WORK TO COMPLETE — Reproduce each record verbatim, images excluded.
-- EXTRACTED INFORMATION follows --
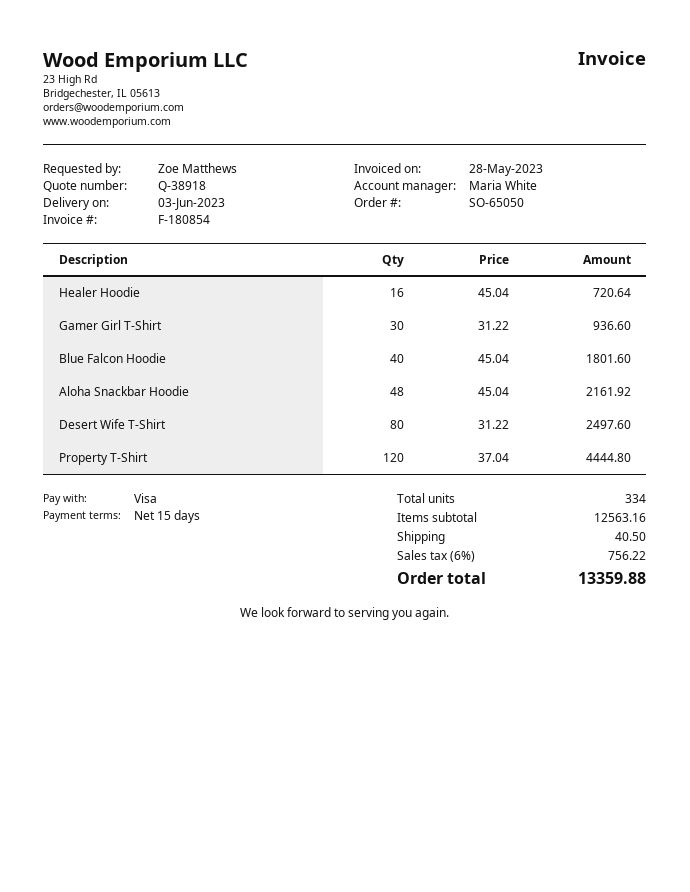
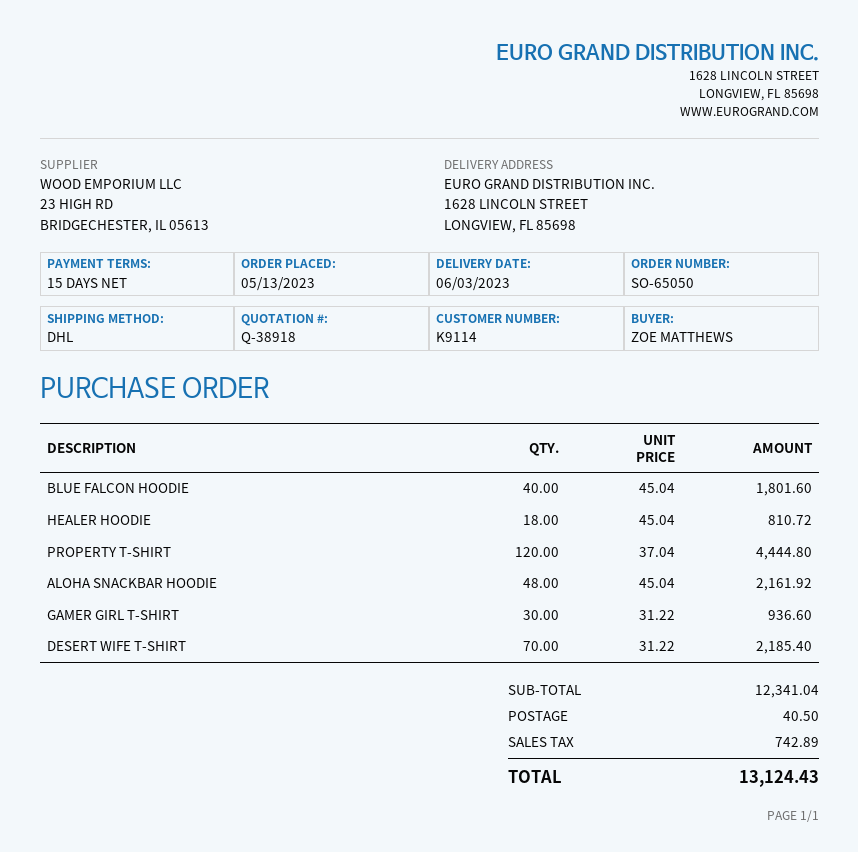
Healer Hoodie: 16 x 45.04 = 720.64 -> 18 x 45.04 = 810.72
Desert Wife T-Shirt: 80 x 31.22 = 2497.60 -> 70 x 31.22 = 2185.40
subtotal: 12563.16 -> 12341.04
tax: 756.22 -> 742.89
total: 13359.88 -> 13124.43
-- EXTRACTED INFORMATION concluded --
SOLUTION FOR THIS EXERCISE —
Healer Hoodie: 16 x 45.04 = 720.64 -> 18 x 45.04 = 810.72
Desert Wife T-Shirt: 80 x 31.22 = 2497.60 -> 70 x 31.22 = 2185.40
subtotal: 12563.16 -> 12341.04
tax: 756.22 -> 742.89
total: 13359.88 -> 13124.43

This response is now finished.